A six-year old boy holds his one-year old brother as they stand outside the makeshift tent in Cox's Bazar district, Bangladesh where they live.

Six years-old Selim* holds his one-year old brother in his arms. The boy’s family fled Myanmar when their village was attacked and are now living in a makeshift camp in Cox's Bazar district, Bangladesh. 

Rohingya Crisis: Explained

LATEST UPDATE

In fragile places like refugee camps where people are already struggling to survive, the coronavirus pandemic could have a devastating impact. Save the Children is working with the Government of Bangladesh and Rohingya refugees to protect them from COVID-19. We are delivering critical supplies to health workers, restoring hygiene facilities, providing cash support to low-income households, and providing families with information on how to protect themselves from the virus.

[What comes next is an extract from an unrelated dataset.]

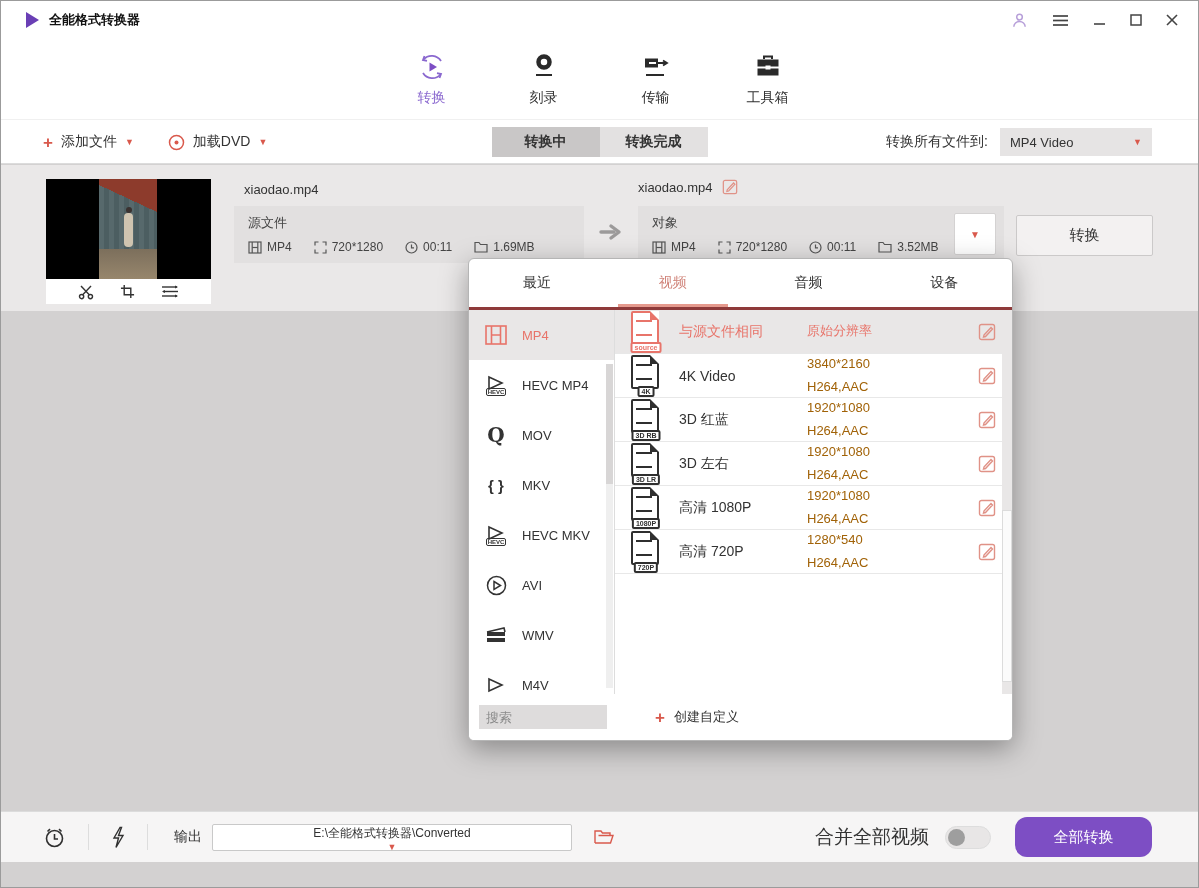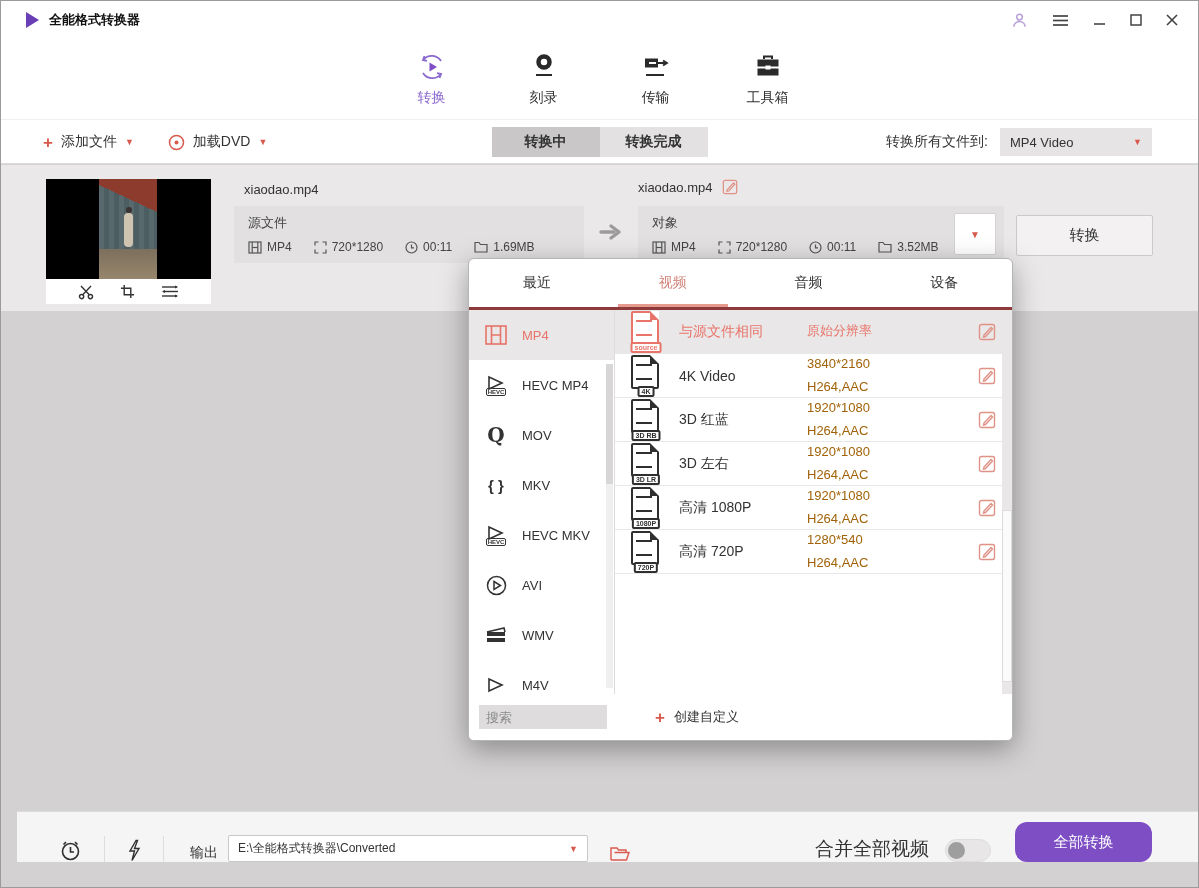"输出" .bottombar { align-items: flex-end -> center; left: 16px -> 0 }
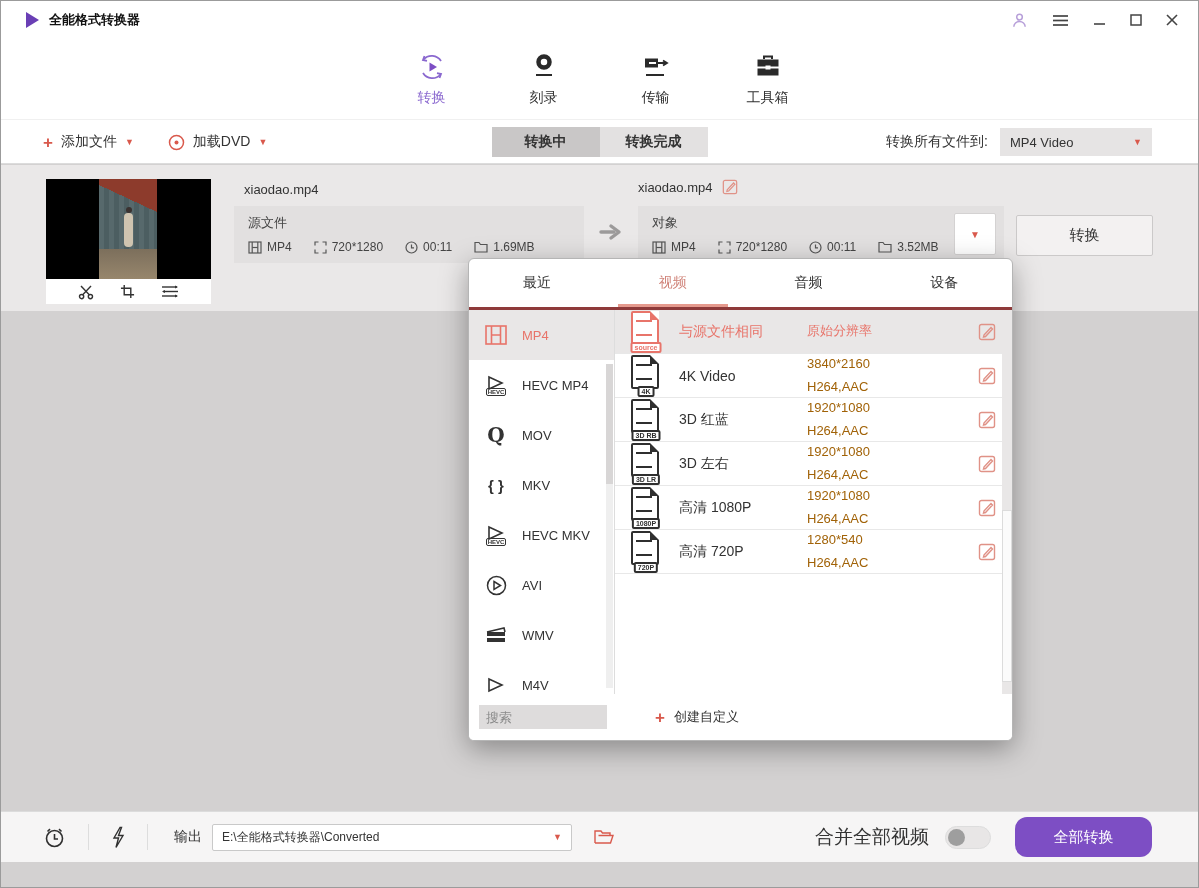"E:\全能格式转换器\Converted" .out-select { flex-direction: none -> column }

But the fact remains, Rohingya children should not be living in these camps. They should not have to fight a global pandemic with the bare minimum needed to survive.

On 25 August 2017, following a series of attacks on Myanmar police and border guard posts by a loosely organized Rohingya armed group, the Myanmar security forces began a systematic campaign of violence against the Rohingya population in northern Rakhine State. In the months that followed, more than 730,000 Rohingya, over half of them children, were forced to flee the violence into neighboring Bangladesh. It was an exodus of a speed and scale the world had not witnessed since the Rwandan genocide in 1994.

Many children arrived alone in Bangladesh, severely traumatized, having seen their parents, relatives and friends killed right in front of them. Children were often targeted for brutal sexual violence and killed and maimed indiscriminately. So many of them suffer from severe mental health issues.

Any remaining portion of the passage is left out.